**Work instructions**:
A verbatim repetition of the data below is requested, without images.

─── Supplied data ───

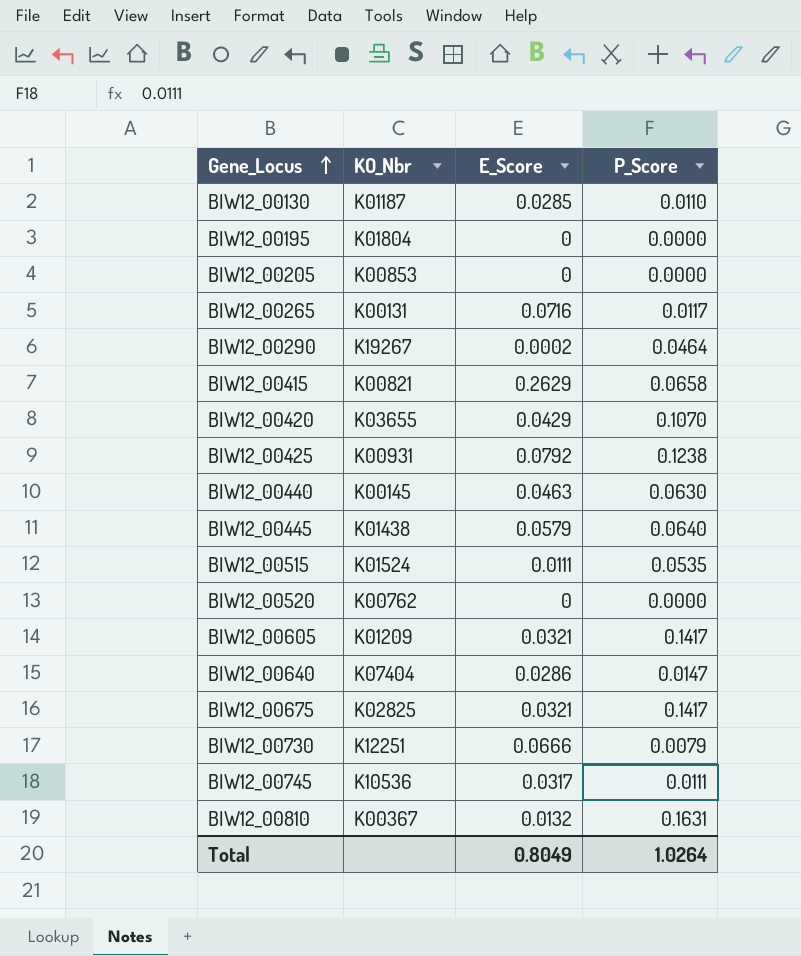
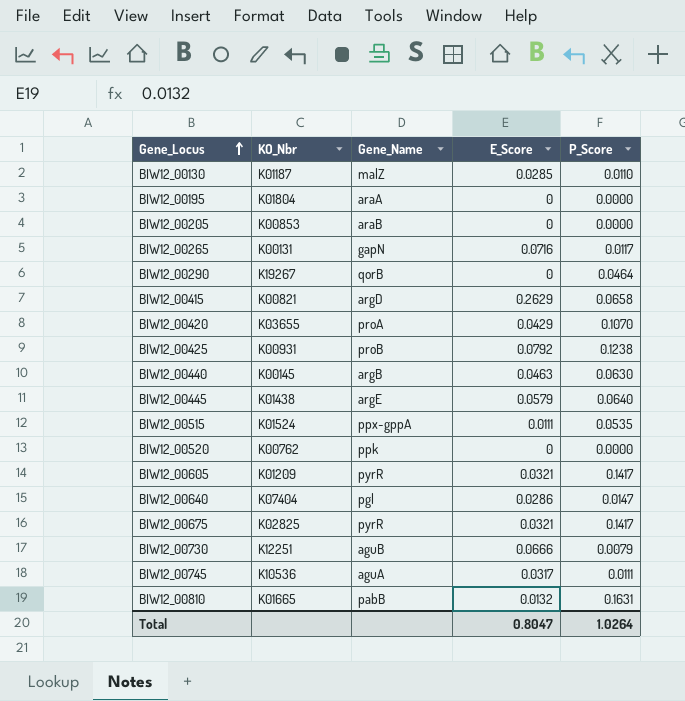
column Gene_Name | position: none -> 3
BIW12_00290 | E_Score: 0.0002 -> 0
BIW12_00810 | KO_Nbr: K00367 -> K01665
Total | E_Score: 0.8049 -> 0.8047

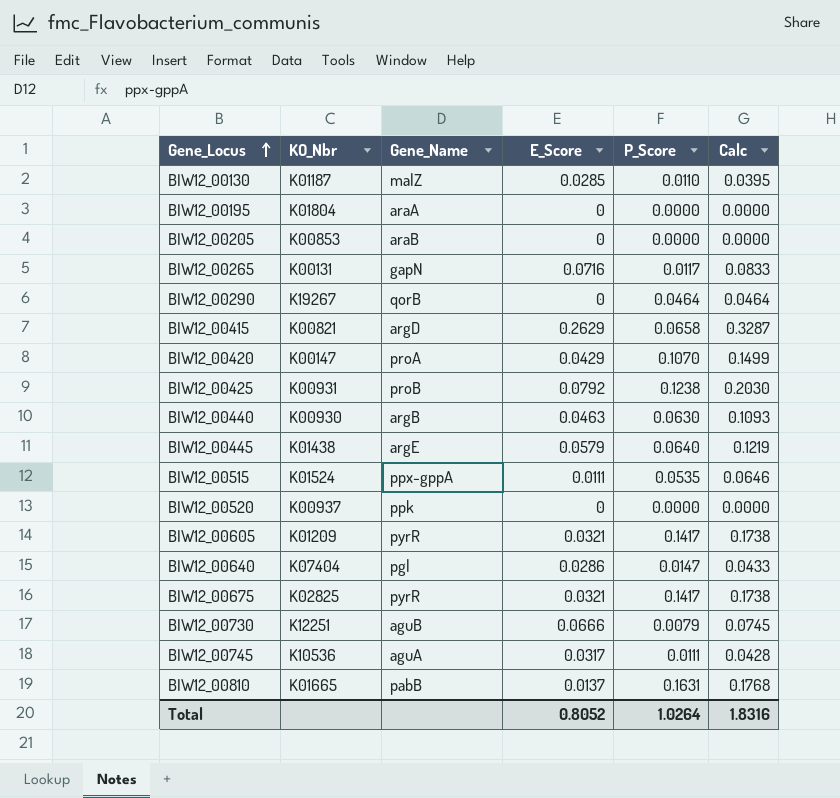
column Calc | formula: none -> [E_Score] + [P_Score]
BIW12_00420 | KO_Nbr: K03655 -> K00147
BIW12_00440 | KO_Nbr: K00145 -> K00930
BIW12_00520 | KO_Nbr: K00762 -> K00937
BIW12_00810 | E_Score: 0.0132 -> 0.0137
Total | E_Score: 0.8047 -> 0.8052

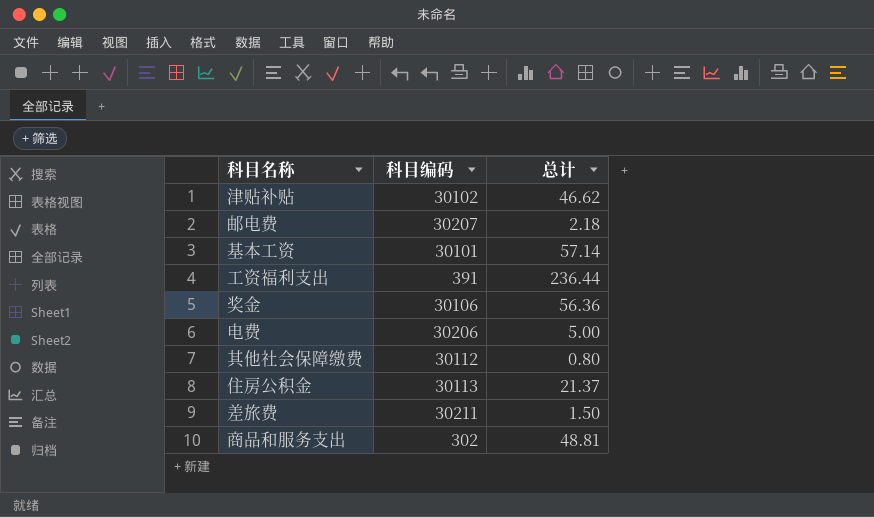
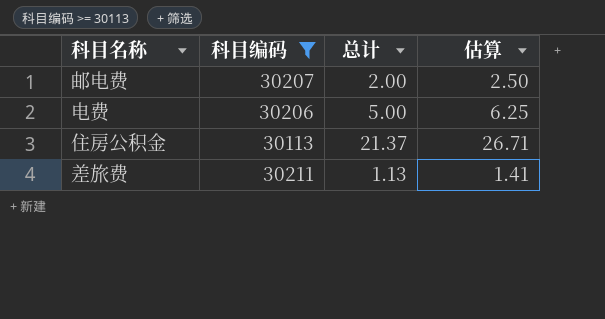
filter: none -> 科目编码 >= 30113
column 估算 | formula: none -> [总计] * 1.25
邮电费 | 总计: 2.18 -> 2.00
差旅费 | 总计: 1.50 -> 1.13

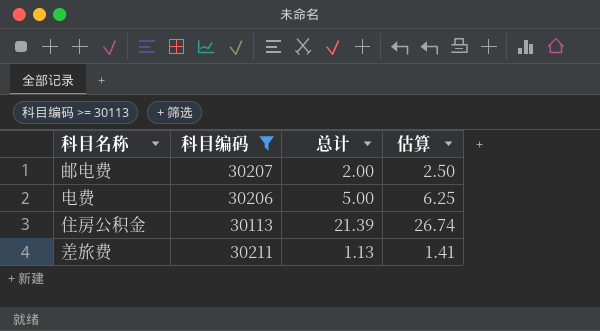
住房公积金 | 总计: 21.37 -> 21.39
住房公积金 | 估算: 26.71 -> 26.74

───

**Solution to this exercise**:
column Gene_Name | position: none -> 3
BIW12_00290 | E_Score: 0.0002 -> 0
BIW12_00810 | KO_Nbr: K00367 -> K01665
Total | E_Score: 0.8049 -> 0.8047

column Calc | formula: none -> [E_Score] + [P_Score]
BIW12_00420 | KO_Nbr: K03655 -> K00147
BIW12_00440 | KO_Nbr: K00145 -> K00930
BIW12_00520 | KO_Nbr: K00762 -> K00937
BIW12_00810 | E_Score: 0.0132 -> 0.0137
Total | E_Score: 0.8047 -> 0.8052

filter: none -> 科目编码 >= 30113
column 估算 | formula: none -> [总计] * 1.25
邮电费 | 总计: 2.18 -> 2.00
差旅费 | 总计: 1.50 -> 1.13

住房公积金 | 总计: 21.37 -> 21.39
住房公积金 | 估算: 26.71 -> 26.74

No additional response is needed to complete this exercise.